__TASK TO CARRY OUT__.
There is a line containing "html: none ->" in the records below. Repeat it and every line after it, exactly, through the final line, but no pictures.

__RECORDS FOR THE TASK__.
----

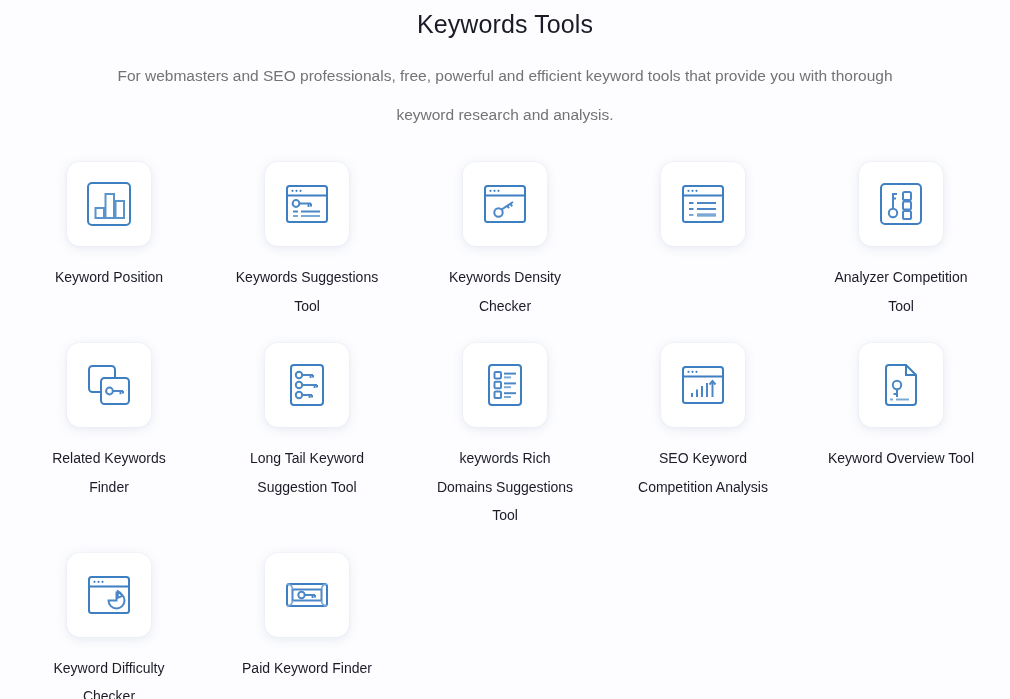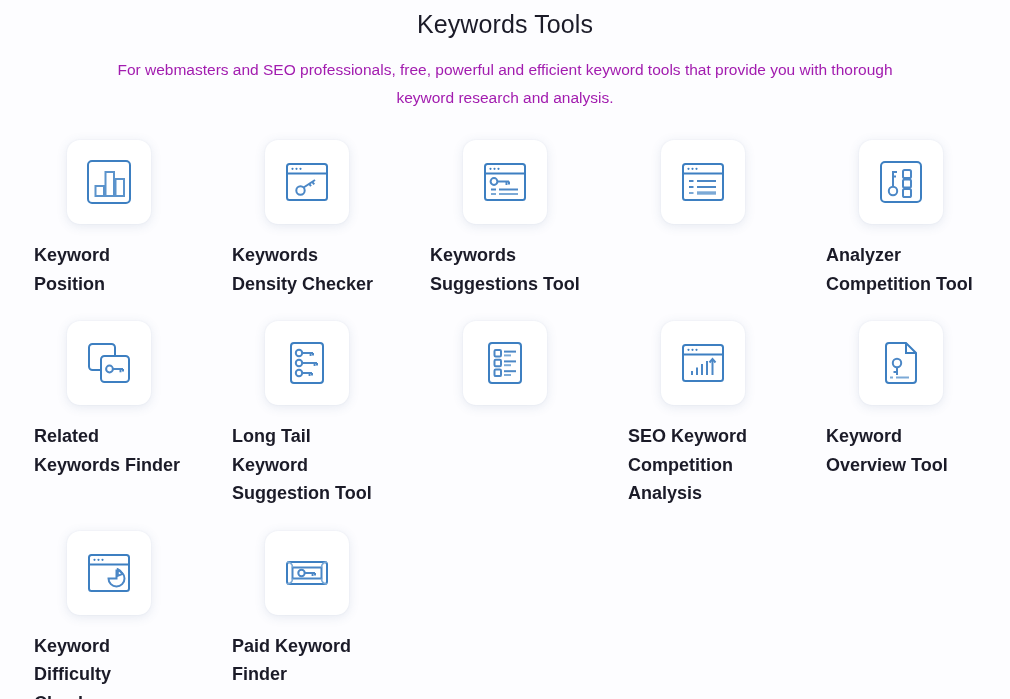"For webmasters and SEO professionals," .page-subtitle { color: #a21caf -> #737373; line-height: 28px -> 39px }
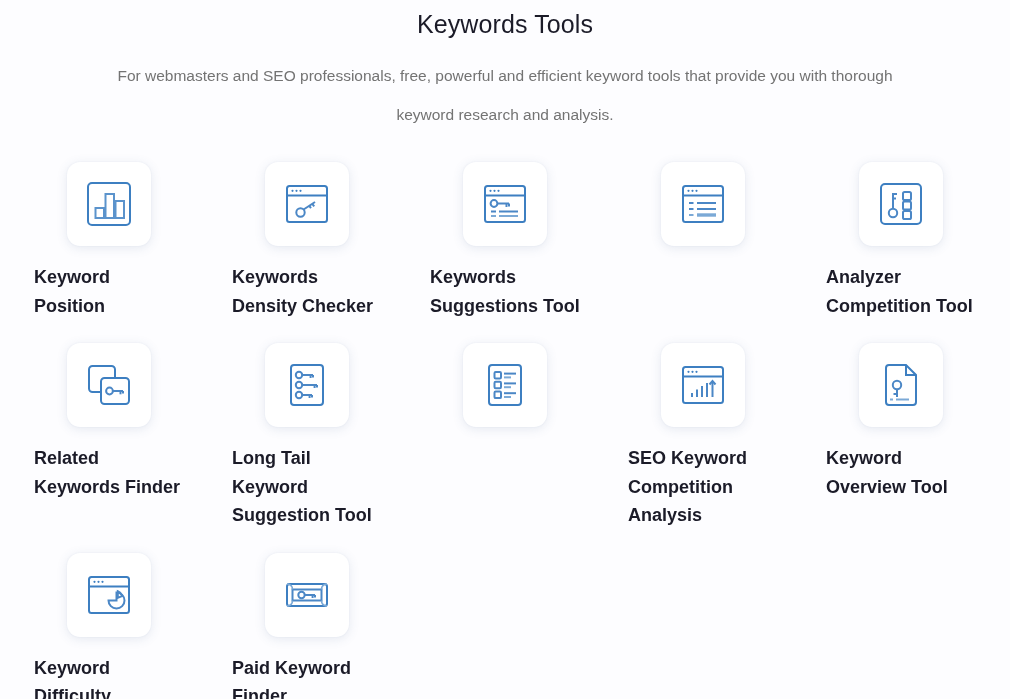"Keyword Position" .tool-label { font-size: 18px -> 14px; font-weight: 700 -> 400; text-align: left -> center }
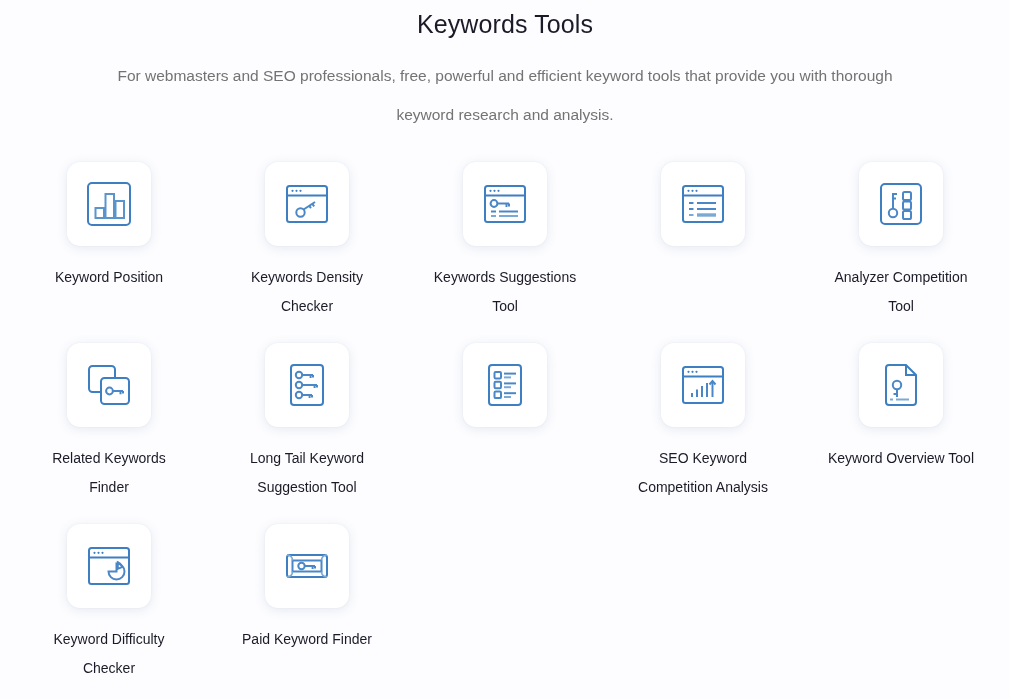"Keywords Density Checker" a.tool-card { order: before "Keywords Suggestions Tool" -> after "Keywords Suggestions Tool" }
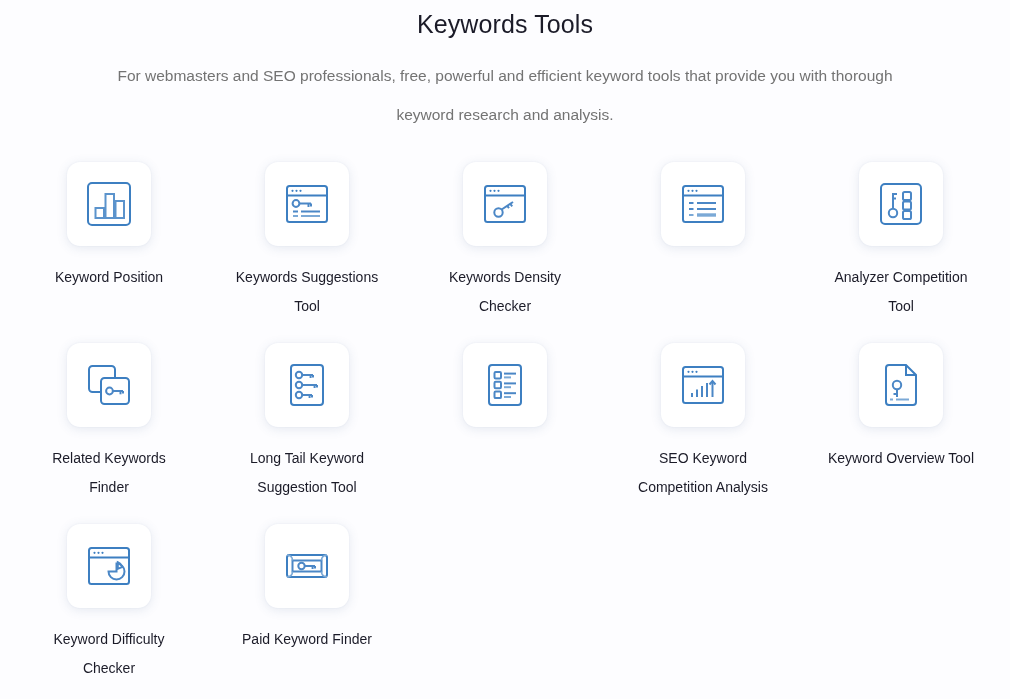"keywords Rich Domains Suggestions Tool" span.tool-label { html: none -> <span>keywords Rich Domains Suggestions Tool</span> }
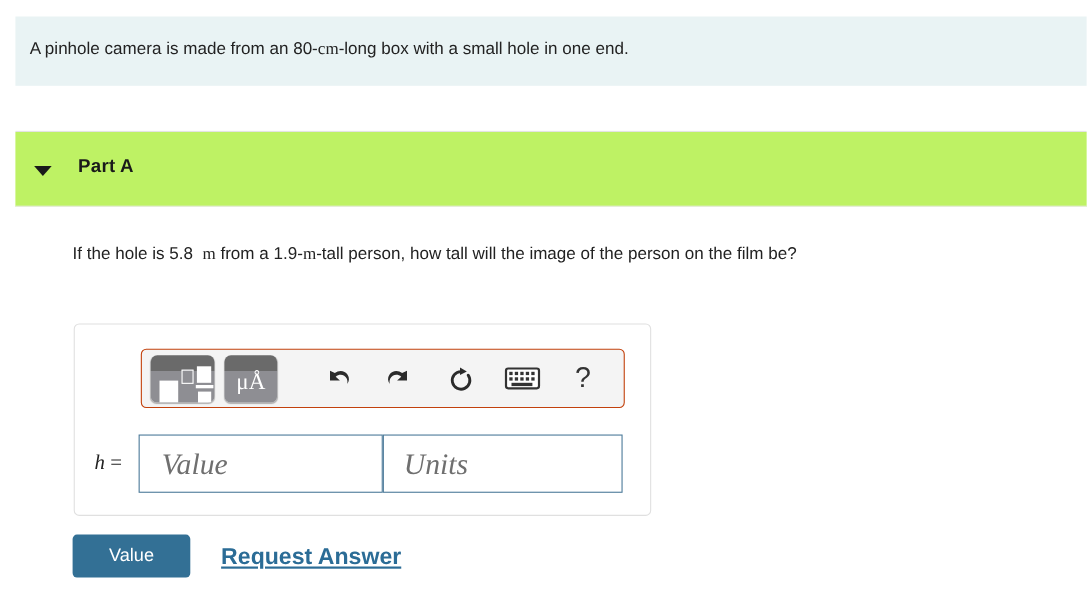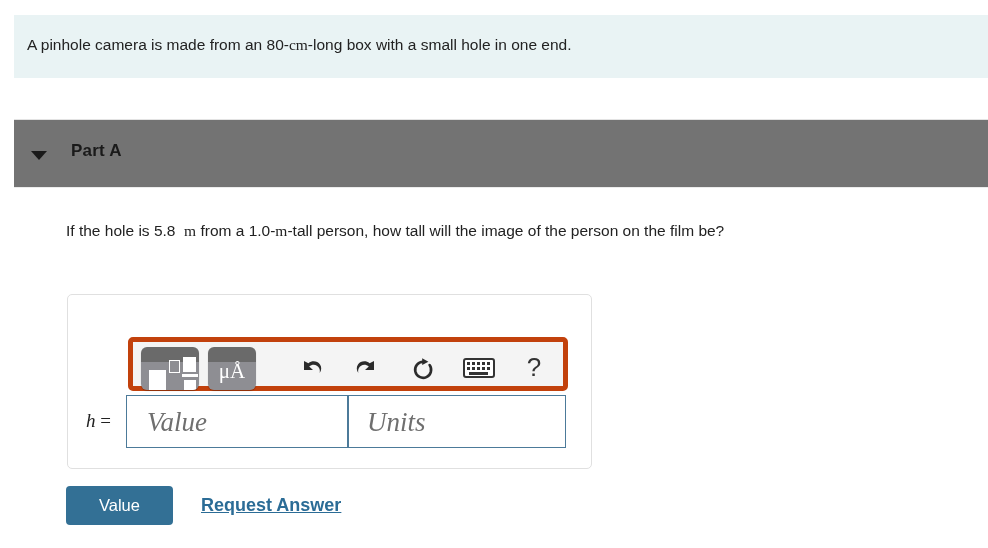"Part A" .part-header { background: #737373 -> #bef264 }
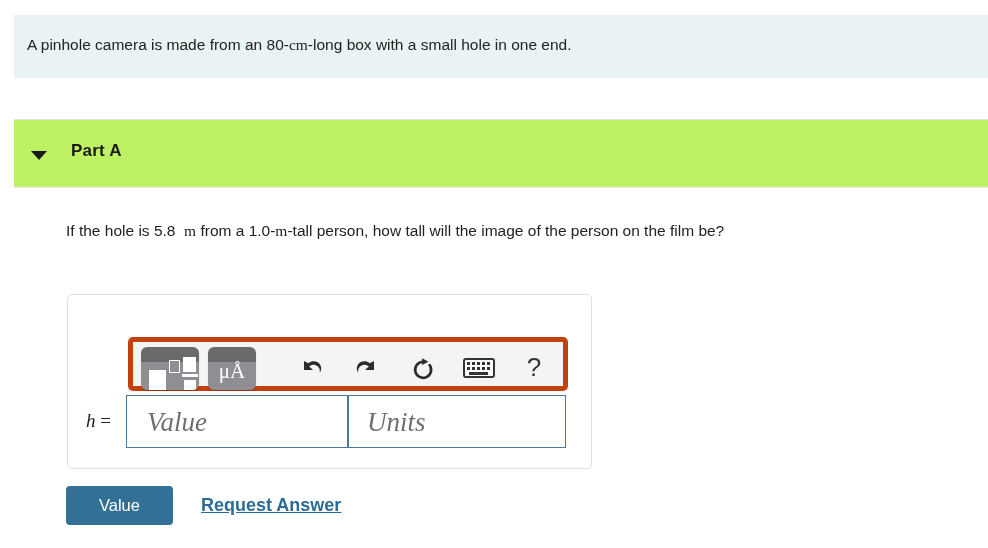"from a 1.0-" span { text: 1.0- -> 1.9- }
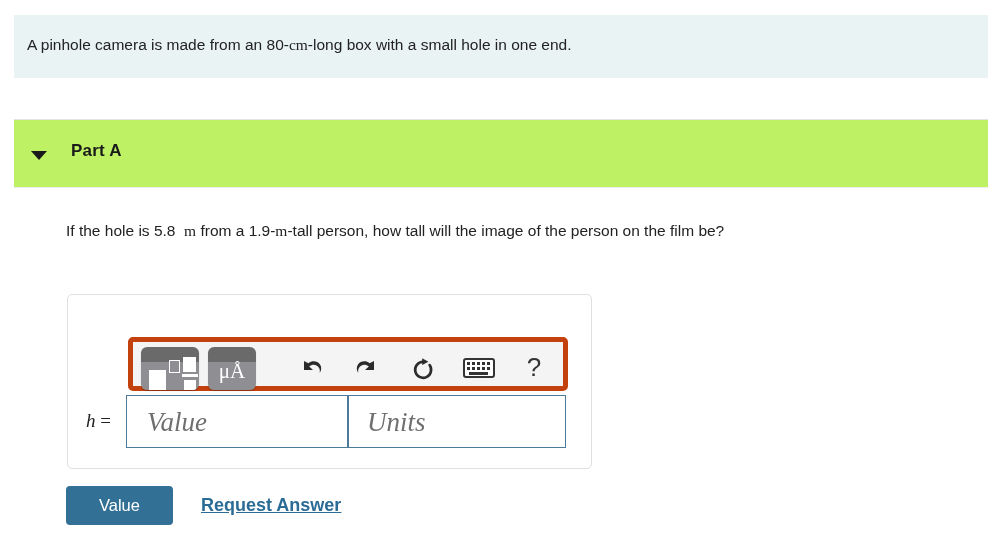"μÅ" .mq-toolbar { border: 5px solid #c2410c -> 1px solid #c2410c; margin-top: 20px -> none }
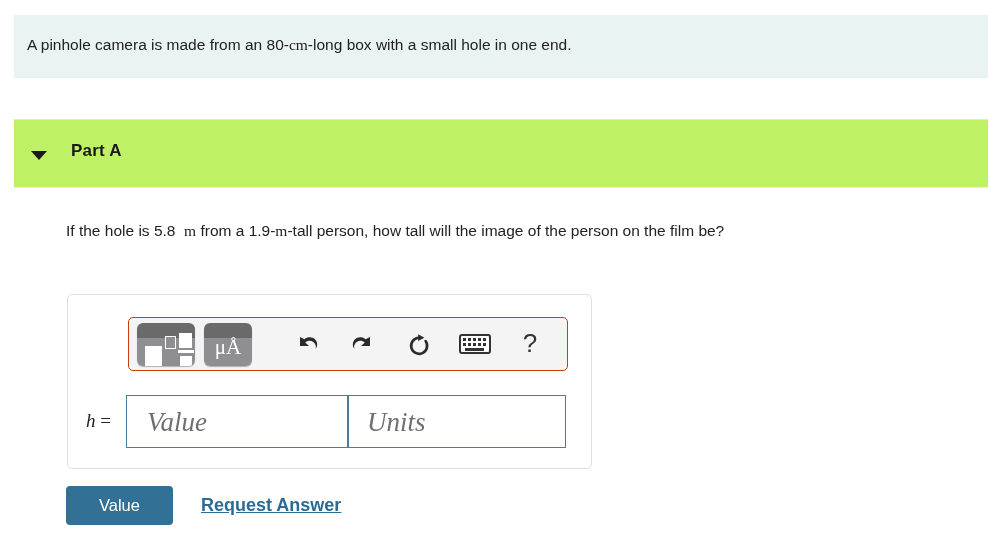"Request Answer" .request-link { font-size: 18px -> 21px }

----

__ANSWER BELOW__.
"keywords Rich Domains Suggestions Tool" span.tool-label { html: none -> <span>keywords Rich Domains Suggestions Tool</span> }
"Part A" .part-header { background: #737373 -> #bef264 }
"from a 1.0-" span { text: 1.0- -> 1.9- }
"μÅ" .mq-toolbar { border: 5px solid #c2410c -> 1px solid #c2410c; margin-top: 20px -> none }
"Request Answer" .request-link { font-size: 18px -> 21px }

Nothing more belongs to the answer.